Thunder winced, his eyes widened in pain, he made a twisting sound in his chest and rose with hooves pawing at the air, and then Cormac pulled hard on the reins, forcing the horse’s head down low, and with an iron stomping of hooves, a shuddering churning movement, the horse entered the dark human house. Father and son dropped the reins and hurled their weight against the doors until they closed. Fergus jammed the latches shut. Cormac could see dimly in the light of the hearth; he found a candle and lit it from an ember. An aura of light rose from the flame, and Cormac could see his father still at the door, his butt pressed against it, legs stiff, facing his muddied boots, until he straightened up, flattened his shoulders against the door, and slid to the floor.
“Glory be to God,” he said in Irish.
And then he laughed and switched to English.
“Glory be to bloody God.”
Cormac squatted to face him.
“Can I get you something, Da?”
“A spot of tea, Your Worship,” Fergus said, in an English accent.
“Righto, Your Lordship.
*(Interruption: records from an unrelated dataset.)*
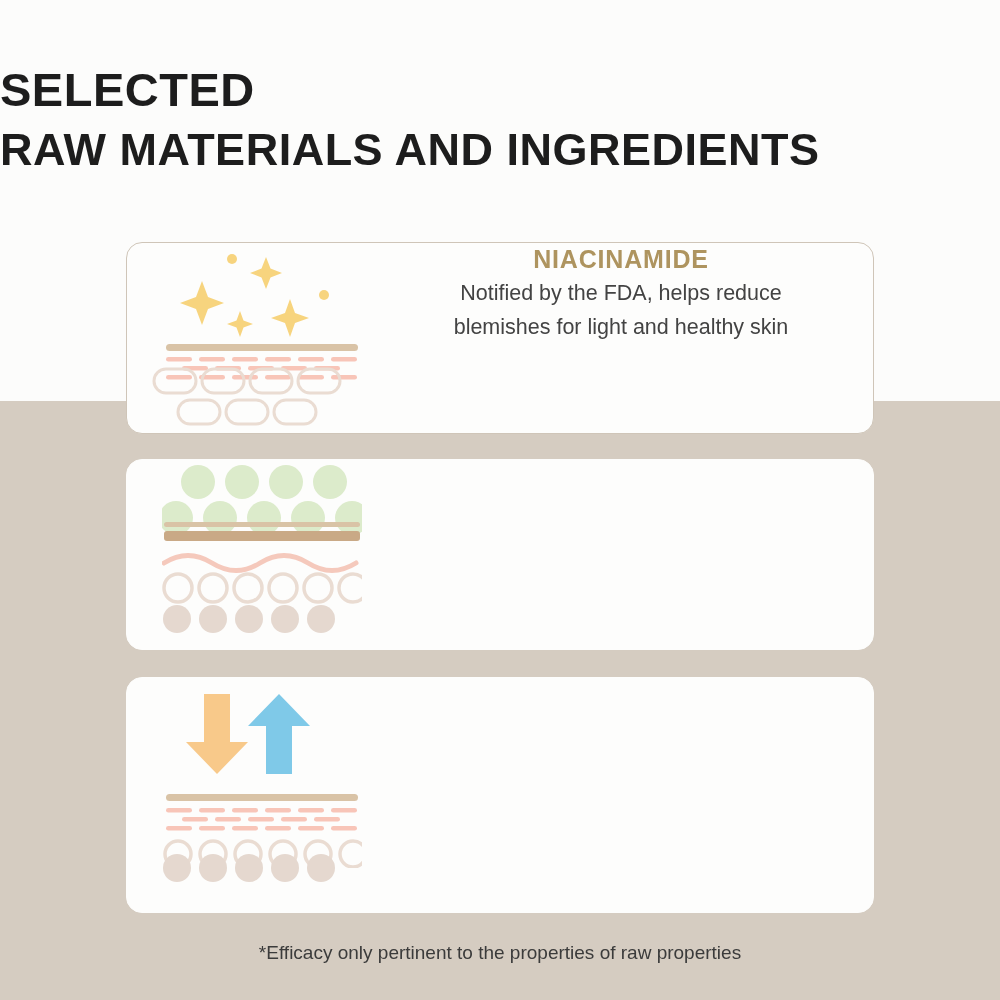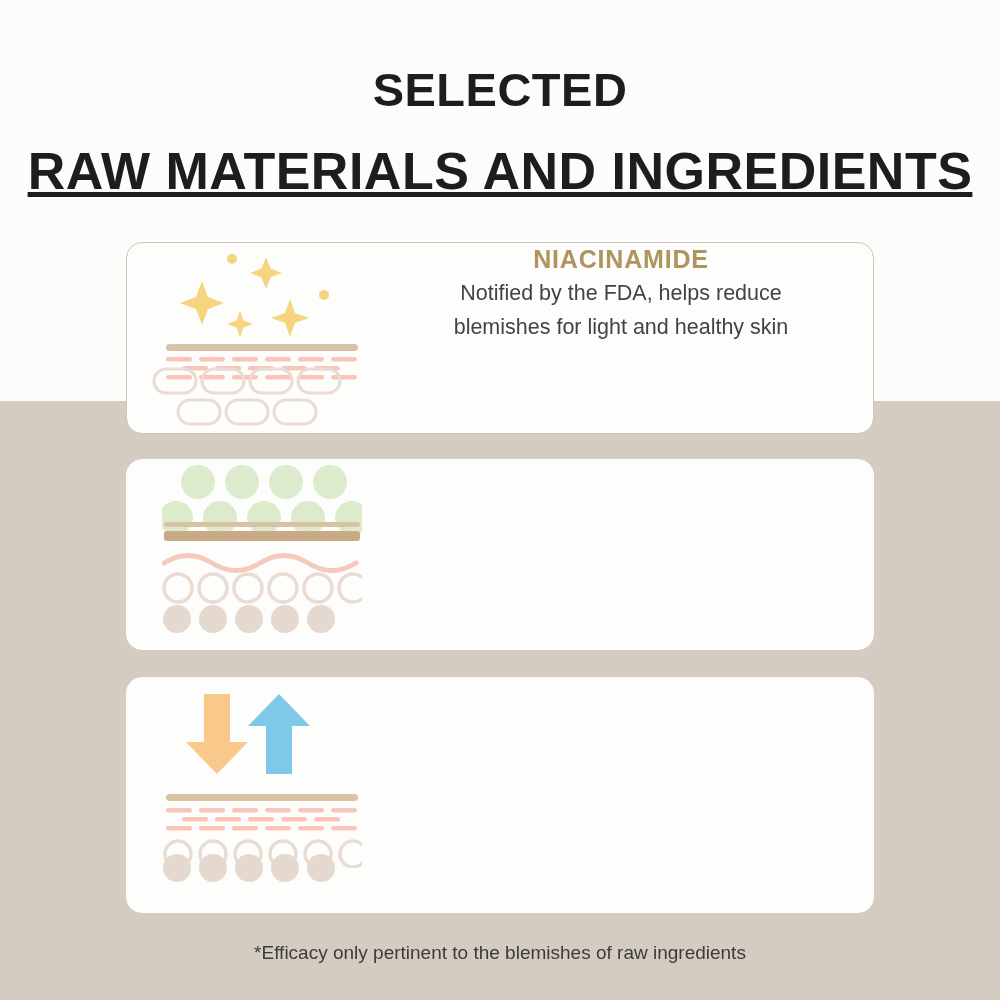--- a/index.html
+++ b/index.html
@@ -41,7 +41,6 @@
     position: absolute;
     left: 0; top: 66px;
     width: 1000px;
-    text-align: center;
   }
   .title-line {
     color: #1D1D1D;

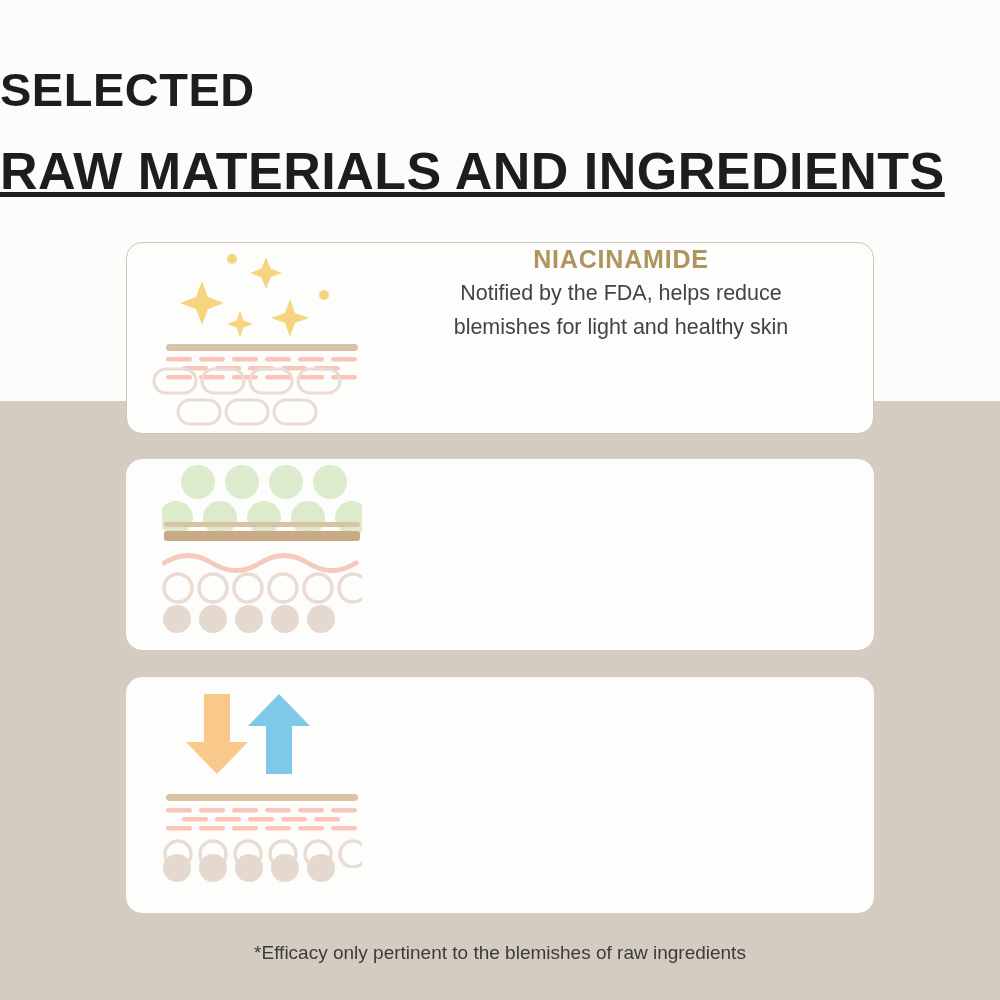--- a/index.html
+++ b/index.html
@@ -49,7 +49,7 @@
     line-height: 1.00;
   }
   .title-line-1 { font-size: 47px; }
-  .title-line-2 { font-size: 52px; margin-top: 32px; text-decoration: underline; }
+  .title-line-2 { font-size: 45px; margin-top: 14px; }
 
   
   .card {

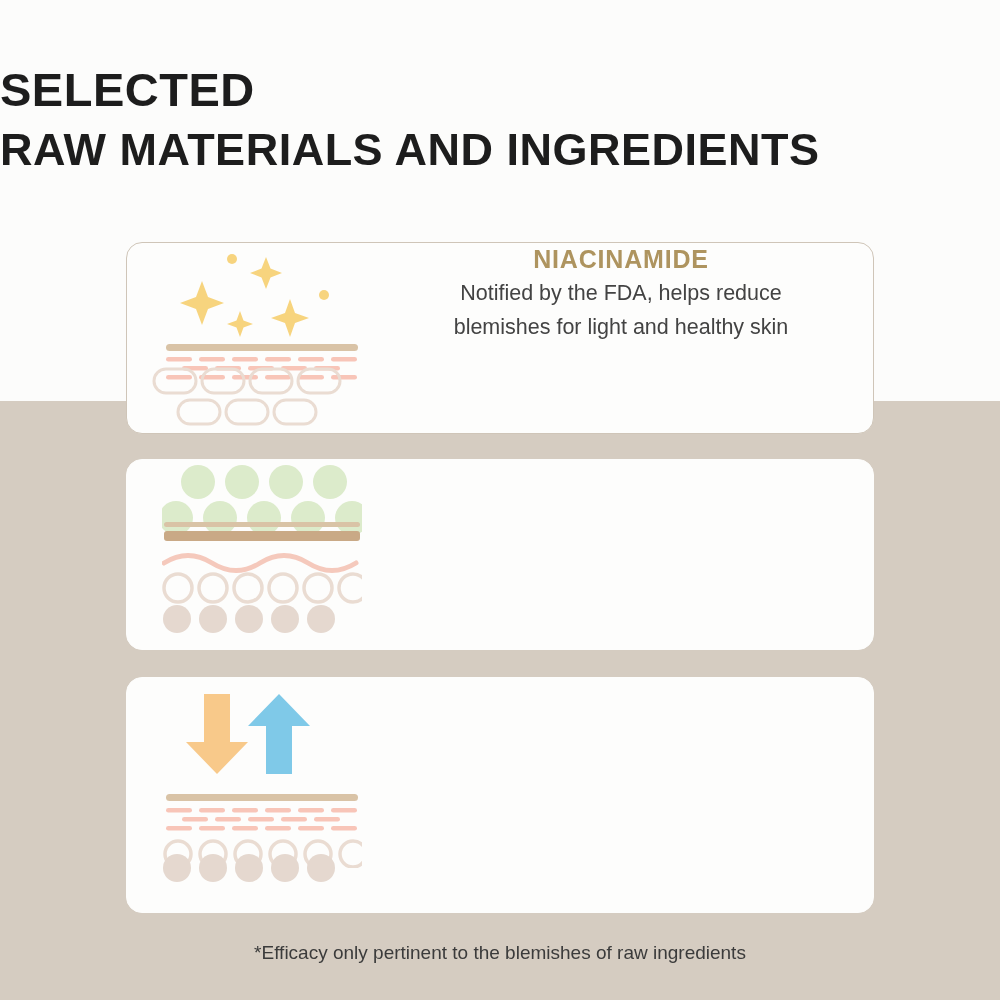--- a/index.html
+++ b/index.html
@@ -296,7 +296,7 @@
     </g>
   </svg>
 
-  <div id="footnote">*Efficacy only pertinent to the blemishes of raw ingredients</div>
+  <div id="footnote">*Efficacy only pertinent to the properties of raw properties</div>
 
 </div>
But shall I first show the king to his bed?”
Fergus looked past his son at Thunder, stood up slowly, and they both laughed.
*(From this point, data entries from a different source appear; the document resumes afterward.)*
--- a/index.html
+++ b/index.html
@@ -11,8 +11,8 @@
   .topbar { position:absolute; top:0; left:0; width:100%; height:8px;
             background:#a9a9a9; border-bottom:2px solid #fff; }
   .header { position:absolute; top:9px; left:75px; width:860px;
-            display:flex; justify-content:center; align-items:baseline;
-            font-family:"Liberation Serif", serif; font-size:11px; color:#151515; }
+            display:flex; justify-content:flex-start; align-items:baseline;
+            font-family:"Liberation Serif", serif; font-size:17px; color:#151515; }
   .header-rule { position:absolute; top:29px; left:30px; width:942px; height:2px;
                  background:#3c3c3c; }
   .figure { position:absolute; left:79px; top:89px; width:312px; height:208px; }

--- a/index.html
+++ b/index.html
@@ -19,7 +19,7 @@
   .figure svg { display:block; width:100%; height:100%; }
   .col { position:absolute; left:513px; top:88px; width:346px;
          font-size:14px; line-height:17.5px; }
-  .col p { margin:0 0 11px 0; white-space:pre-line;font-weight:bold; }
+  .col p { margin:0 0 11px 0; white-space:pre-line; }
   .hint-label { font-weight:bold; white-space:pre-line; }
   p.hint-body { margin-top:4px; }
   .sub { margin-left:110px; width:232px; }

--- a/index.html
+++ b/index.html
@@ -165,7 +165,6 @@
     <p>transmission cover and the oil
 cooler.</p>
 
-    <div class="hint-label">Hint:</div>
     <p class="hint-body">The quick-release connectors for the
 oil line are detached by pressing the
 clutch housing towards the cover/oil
“How did you get him to come in?”
“Squeezed his balls until my hands hurt.”
He guffawed and so did his son. Thunder whinnied, as if demanding an explanation, or lamenting the condition of his balls. Bran looked baffled; the rules of the world had abruptly changed. The two humans bent over laughing until the tears came. All the while the wind was howling as it arrived from Siberia.
The wind howled all that night and through the next day. And when the wind began its retreat, the cold remained. For seven weeks, the temperatures stayed below zero. On the first day, father and son stepped outside and their eyes flooded and Cormac’s lashes stuck together. They found the stream frozen and the well a deep block of ice. They took Thunder with them, the two of them riding him, great clouds of steam rising from his nose and mouth. Everywhere, trees were uprooted. At least a dozen houses were smashed flat. The steeple of St. Edmund’s was jammed like a spear into an iced thicket twenty feet from the church, and there was no sign of the Rev. Robinson or anyone else. On the bald, distant hills they saw three frozen horses lying on their sides. When they returned home, Thunder bent easily under the doorframe.